Material for the task —
■ ■ ■ ■ ■ ■ ■
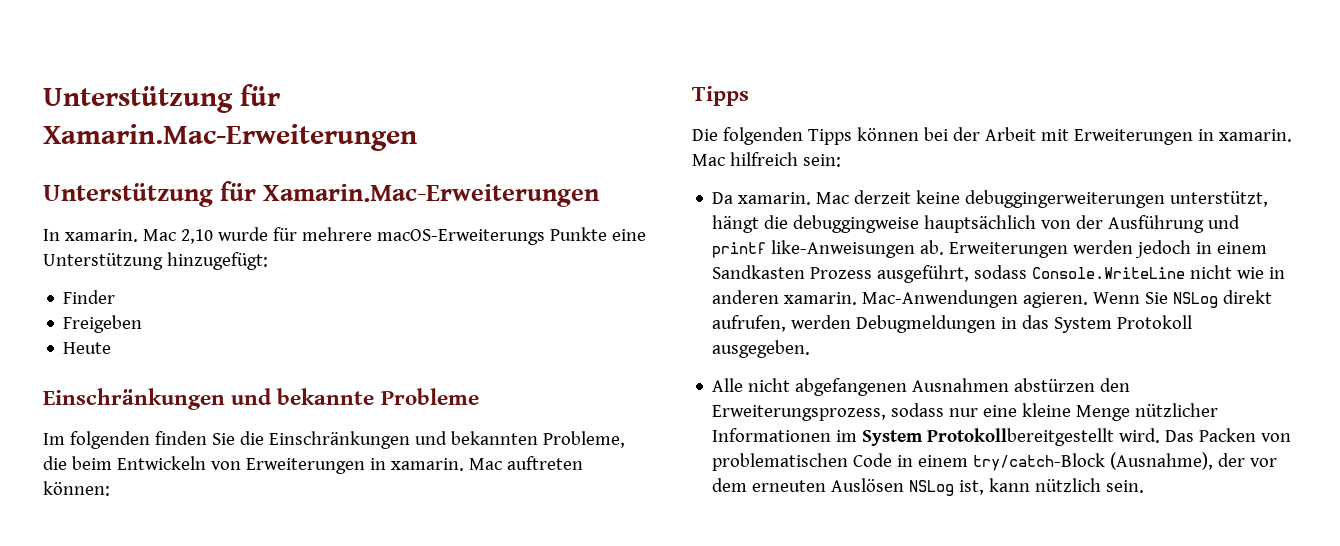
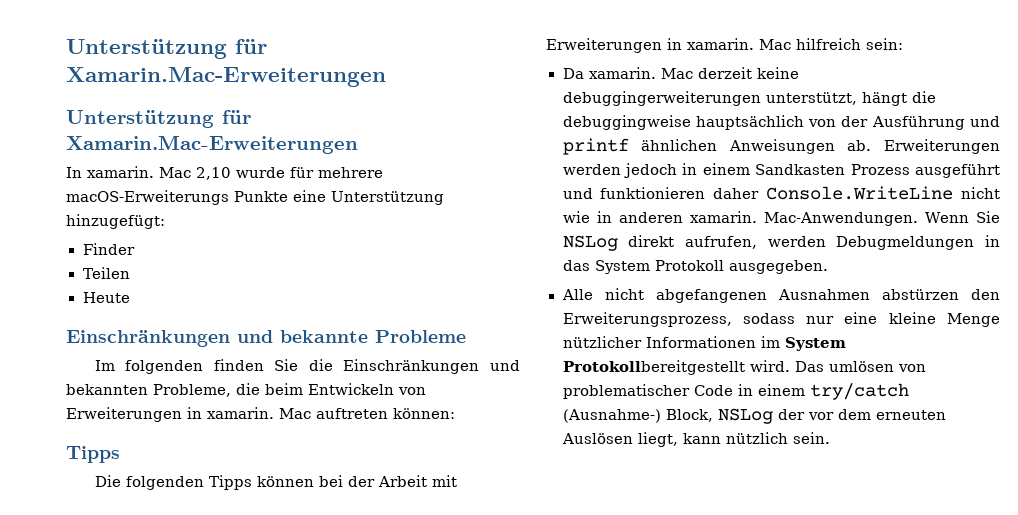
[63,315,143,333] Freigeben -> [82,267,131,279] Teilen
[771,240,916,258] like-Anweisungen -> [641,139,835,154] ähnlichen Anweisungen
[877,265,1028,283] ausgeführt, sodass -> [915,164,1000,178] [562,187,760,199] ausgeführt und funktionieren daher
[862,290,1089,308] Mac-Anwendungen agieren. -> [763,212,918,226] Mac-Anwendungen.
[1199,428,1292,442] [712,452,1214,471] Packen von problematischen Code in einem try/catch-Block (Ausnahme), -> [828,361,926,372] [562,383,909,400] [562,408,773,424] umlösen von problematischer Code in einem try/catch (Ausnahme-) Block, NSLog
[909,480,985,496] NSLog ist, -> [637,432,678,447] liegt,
■ ■ ■ ■ ■ ■ ■
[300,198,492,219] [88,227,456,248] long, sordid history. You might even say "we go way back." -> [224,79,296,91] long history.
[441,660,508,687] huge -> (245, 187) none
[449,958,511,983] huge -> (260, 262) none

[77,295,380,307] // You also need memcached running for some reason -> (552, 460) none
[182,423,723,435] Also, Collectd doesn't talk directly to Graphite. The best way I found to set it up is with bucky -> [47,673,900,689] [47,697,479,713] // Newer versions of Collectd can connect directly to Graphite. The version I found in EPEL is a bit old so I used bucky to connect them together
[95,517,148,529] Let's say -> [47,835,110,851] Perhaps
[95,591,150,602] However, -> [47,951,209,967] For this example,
■ ■ ■ ■ ■ ■ ■
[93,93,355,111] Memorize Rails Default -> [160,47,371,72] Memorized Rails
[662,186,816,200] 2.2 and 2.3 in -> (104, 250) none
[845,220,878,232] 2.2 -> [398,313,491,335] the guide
■ ■ ■ ■ ■ ■ ■
Exercise prompt — Among the records above, only the lines between the line holding "[95,517,148,529] Let's say" and the line holding "[95,591,150,602] However, ->", inclusive, are to be output, exactly as written.

Exercise output —
[95,517,148,529] Let's say -> [47,835,110,851] Perhaps
[95,591,150,602] However, -> [47,951,209,967] For this example,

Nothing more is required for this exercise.